* [ACTIVITY]:
Copy every line that contains the string "slide" from the entries below.

*** Block opens ***

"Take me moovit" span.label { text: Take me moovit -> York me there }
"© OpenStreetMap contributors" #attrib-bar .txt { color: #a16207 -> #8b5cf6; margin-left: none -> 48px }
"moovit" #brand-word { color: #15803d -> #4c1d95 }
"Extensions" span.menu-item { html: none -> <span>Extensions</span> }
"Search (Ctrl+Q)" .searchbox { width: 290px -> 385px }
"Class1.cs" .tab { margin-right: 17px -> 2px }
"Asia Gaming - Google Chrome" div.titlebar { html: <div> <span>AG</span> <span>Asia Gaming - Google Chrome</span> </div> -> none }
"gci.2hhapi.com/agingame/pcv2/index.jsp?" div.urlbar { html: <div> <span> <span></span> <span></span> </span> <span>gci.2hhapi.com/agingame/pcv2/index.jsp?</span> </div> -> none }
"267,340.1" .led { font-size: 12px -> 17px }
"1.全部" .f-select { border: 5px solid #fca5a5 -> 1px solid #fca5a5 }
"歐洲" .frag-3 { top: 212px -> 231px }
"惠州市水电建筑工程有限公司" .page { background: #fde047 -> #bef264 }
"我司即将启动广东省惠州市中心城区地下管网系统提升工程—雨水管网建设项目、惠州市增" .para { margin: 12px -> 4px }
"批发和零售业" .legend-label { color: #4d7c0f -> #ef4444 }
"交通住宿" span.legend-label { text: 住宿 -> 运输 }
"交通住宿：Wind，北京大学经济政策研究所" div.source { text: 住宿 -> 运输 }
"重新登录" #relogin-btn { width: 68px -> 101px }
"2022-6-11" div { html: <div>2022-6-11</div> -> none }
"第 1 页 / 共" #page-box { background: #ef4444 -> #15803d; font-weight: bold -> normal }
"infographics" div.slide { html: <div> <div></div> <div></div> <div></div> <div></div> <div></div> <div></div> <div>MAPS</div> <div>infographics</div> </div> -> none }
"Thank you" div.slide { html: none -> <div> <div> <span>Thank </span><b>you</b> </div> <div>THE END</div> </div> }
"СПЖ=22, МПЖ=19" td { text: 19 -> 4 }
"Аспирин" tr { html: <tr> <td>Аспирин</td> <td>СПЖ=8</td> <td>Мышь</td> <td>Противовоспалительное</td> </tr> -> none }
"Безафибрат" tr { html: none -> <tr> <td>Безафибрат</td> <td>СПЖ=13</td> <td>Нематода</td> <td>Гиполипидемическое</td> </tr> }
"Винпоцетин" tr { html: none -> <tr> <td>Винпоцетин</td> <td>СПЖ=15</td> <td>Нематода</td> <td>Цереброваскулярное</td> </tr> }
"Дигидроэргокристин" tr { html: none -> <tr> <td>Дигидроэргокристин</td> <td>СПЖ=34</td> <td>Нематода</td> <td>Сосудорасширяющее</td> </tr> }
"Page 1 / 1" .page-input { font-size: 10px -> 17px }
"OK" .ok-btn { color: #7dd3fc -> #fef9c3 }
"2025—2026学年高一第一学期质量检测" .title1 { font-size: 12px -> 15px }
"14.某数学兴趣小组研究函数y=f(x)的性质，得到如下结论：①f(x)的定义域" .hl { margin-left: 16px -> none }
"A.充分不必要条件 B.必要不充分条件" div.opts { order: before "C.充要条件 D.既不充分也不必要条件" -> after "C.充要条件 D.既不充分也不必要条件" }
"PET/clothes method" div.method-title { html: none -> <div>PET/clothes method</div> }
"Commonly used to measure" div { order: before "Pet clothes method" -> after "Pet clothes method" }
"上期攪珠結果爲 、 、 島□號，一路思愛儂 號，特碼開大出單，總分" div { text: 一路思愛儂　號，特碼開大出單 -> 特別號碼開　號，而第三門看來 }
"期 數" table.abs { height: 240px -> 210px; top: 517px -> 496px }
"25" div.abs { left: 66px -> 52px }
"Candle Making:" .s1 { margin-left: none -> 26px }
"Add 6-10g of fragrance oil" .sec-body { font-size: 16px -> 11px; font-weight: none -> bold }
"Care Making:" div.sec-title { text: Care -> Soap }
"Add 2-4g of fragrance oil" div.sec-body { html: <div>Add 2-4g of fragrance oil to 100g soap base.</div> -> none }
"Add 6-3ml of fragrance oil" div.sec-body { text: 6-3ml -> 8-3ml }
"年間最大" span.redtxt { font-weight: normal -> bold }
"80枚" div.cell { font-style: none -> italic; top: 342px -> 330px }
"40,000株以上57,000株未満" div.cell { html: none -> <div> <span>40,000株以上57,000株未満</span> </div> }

*** Block closes ***

* [REPLY]:
"infographics" div.slide { html: <div> <div></div> <div></div> <div></div> <div></div> <div></div> <div></div> <div>MAPS</div> <div>infographics</div> </div> -> none }
"Thank you" div.slide { html: none -> <div> <div> <span>Thank </span><b>you</b> </div> <div>THE END</div> </div> }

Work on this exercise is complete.